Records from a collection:
==================================================
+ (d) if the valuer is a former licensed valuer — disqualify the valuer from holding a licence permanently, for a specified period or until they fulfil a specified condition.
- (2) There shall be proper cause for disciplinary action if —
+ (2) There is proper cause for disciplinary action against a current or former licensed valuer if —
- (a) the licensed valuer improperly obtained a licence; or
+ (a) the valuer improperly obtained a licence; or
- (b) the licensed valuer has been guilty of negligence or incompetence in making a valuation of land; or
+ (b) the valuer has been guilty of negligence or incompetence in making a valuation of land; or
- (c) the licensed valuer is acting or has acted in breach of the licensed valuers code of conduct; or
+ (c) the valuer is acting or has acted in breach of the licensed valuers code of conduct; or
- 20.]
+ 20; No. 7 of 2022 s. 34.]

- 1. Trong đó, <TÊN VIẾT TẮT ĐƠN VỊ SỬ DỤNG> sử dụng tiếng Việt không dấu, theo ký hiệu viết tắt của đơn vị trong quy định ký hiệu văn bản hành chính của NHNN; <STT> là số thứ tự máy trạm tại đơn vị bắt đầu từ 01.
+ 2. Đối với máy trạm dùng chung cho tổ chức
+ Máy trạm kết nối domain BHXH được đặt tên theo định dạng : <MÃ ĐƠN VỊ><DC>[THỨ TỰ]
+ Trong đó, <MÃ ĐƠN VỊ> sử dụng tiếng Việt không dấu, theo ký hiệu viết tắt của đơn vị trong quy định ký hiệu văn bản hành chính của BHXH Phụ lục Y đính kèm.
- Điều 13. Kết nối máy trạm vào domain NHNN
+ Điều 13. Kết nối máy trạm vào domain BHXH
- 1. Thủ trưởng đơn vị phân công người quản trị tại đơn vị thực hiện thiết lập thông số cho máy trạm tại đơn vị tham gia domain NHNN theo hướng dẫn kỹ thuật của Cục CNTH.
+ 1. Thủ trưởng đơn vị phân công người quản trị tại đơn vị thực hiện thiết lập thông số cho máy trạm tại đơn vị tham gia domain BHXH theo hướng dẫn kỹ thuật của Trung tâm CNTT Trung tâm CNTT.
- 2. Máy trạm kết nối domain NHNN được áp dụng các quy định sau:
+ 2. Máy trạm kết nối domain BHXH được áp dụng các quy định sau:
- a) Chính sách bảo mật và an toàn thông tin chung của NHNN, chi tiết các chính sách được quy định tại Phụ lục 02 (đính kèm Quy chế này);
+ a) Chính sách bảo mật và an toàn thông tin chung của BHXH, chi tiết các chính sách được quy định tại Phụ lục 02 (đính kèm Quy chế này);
==================================================
■ EXERCISE OBJECTIVE:
Please find every line in the records that contains the word "breach", and copy it out.

■ EXPECTED ANSWER:
- (c) the licensed valuer is acting or has acted in breach of the licensed valuers code of conduct; or
+ (c) the valuer is acting or has acted in breach of the licensed valuers code of conduct; or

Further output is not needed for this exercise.